## What to work on
Which lines of the entries contain the word "display"? Please list them.

(Records drawn from a dataset)
◇ ◇ ◇ ◇ ◇

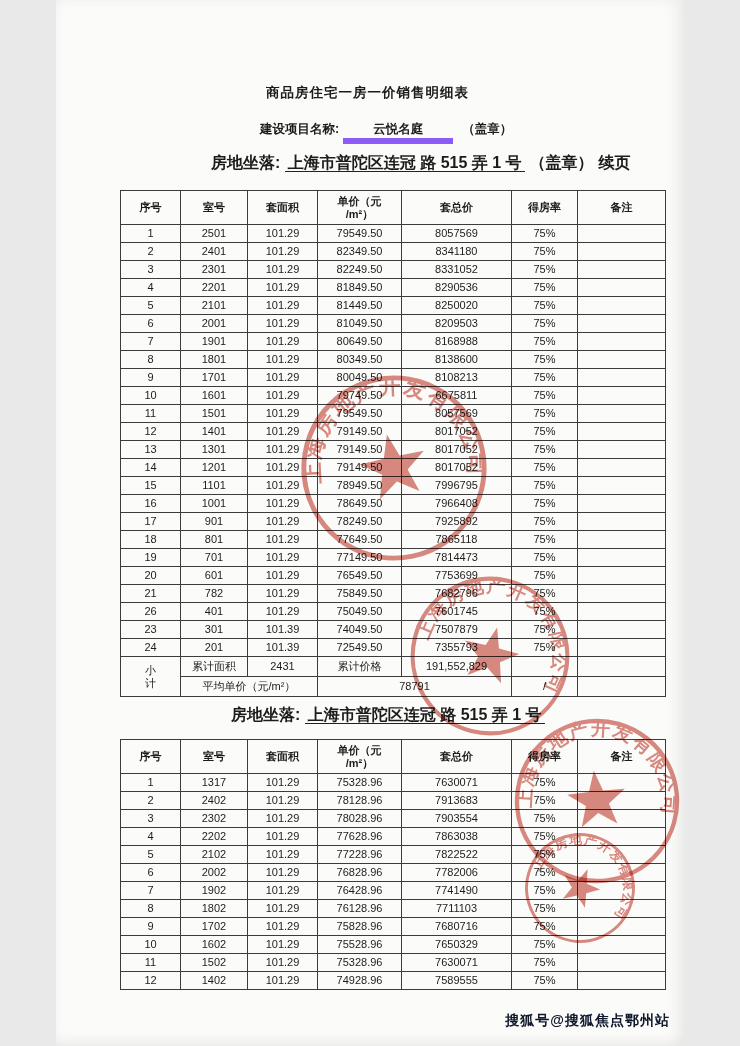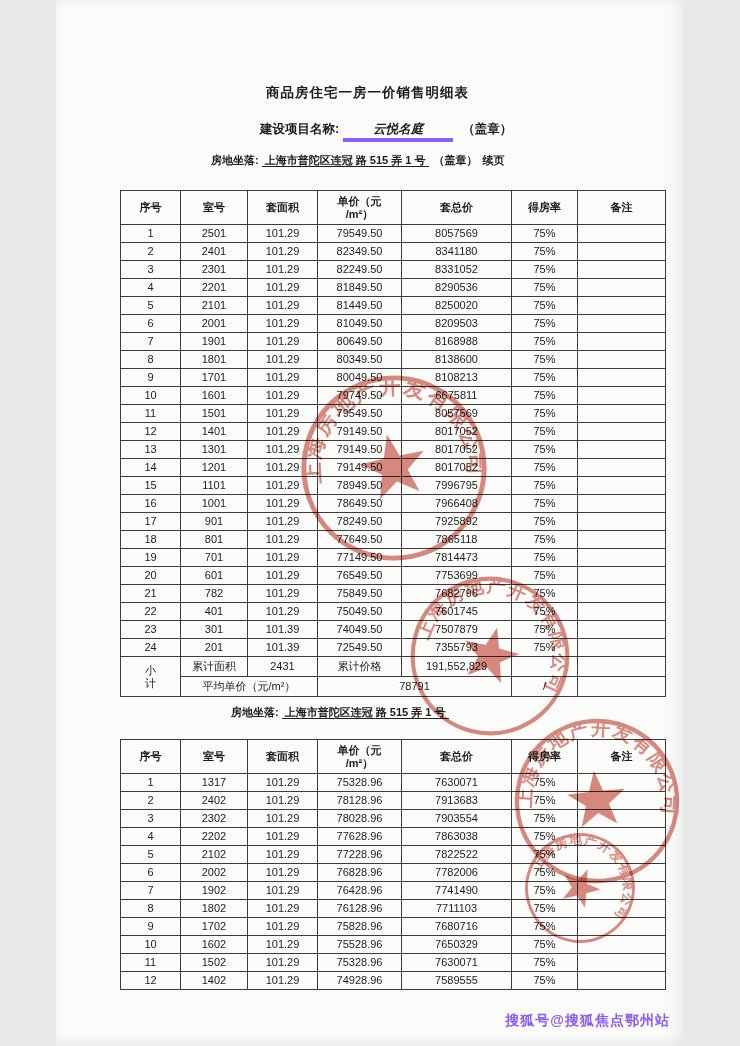--- a/index.html
+++ b/index.html
@@ -11,22 +11,22 @@
     box-shadow: inset -8px 0 14px rgba(0,0,0,0.05), inset 0 -6px 12px rgba(0,0,0,0.04);
   }
   .doc-title {
     position:absolute; left:210px; top:84px;
     font-size:13.5px; font-weight:bold; letter-spacing:1px;
   }
   .project-line {
     position:absolute; left:204px; top:121px;
     font-size:12.5px; font-weight:bold;
   }
-  .u-name { display:inline-block; border-bottom:4px solid #8b5cf6; padding:0 30px; margin:0 4px;font-style:italic; }
-  .loc-line { position:absolute; font-size:11px; font-weight:bold;text-align:center; }
+  .u-name { display:inline-block; border-bottom:6px solid #8b5cf6; padding:0 30px; margin:0 4px; }
+  .loc-line { position:absolute; font-size:16px; font-weight:bold;text-align:center; }
   .loc-1 { left:155px; top:153px; }
   .loc-2 { left:175px; top:705px; }
   .u-addr { border-bottom:1px solid #222; padding:0 3px; }
   .seal-note, .cont-note { margin-left:5px; }
 
   table.price {
     position:absolute; left:64px; width:545px;
     border-collapse:collapse; table-layout:fixed;
     font-size:11px;
     margin-top:12px;
@@ -47,21 +47,21 @@
     position:absolute; opacity:.6; mix-blend-mode:multiply; pointer-events:none;
   }
   .stamp-1 { left:240px; top:370px; width:196px; height:196px; transform:rotate(-12deg); }
   .stamp-2 { left:350px; top:572px; width:168px; height:168px; transform:rotate(14deg); }
   .stamp-3 { left:454px; top:714px; width:174px; height:174px; transform:rotate(-6deg); }
   .stamp-4 { left:466px; top:830px; width:116px; height:116px; transform:rotate(22deg); }
   .stamp text { font-family:"Liberation Sans","DejaVu Sans",sans-serif; font-weight:bold; }
 
   .watermark {
     position:absolute; right:14px; top:1012px;
-    font-size:14px; font-weight:bold; color:#8b5cf6; letter-spacing:1px;
+    font-size:14px; font-weight:bold; color:#0f172a; letter-spacing:1px;
   }
 </style>
 </head>
 <body>
 
 <div class="page">
 
   <div class="doc-title">商品房住宅一房一价销售明细表</div>
 
   <div class="project-line">
@@ -279,21 +279,21 @@
         <tr>
           <td>21</td>
           <td>782</td>
           <td>101.29</td>
           <td>75849.50</td>
           <td>7682796</td>
           <td>75%</td>
           <td></td>
         </tr>
         <tr>
-          <td>22</td>
+          <td>26</td>
           <td>401</td>
           <td>101.29</td>
           <td>75049.50</td>
           <td>7601745</td>
           <td>75%</td>
           <td></td>
         </tr>
         <tr>
           <td>23</td>
           <td>301</td>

◇ ◇ ◇ ◇ ◇

## Written reply
-  .u-name { display:inline-block; border-bottom:4px solid #8b5cf6; padding:0 30px; margin:0 4px;font-style:italic; }
+  .u-name { display:inline-block; border-bottom:6px solid #8b5cf6; padding:0 30px; margin:0 4px; }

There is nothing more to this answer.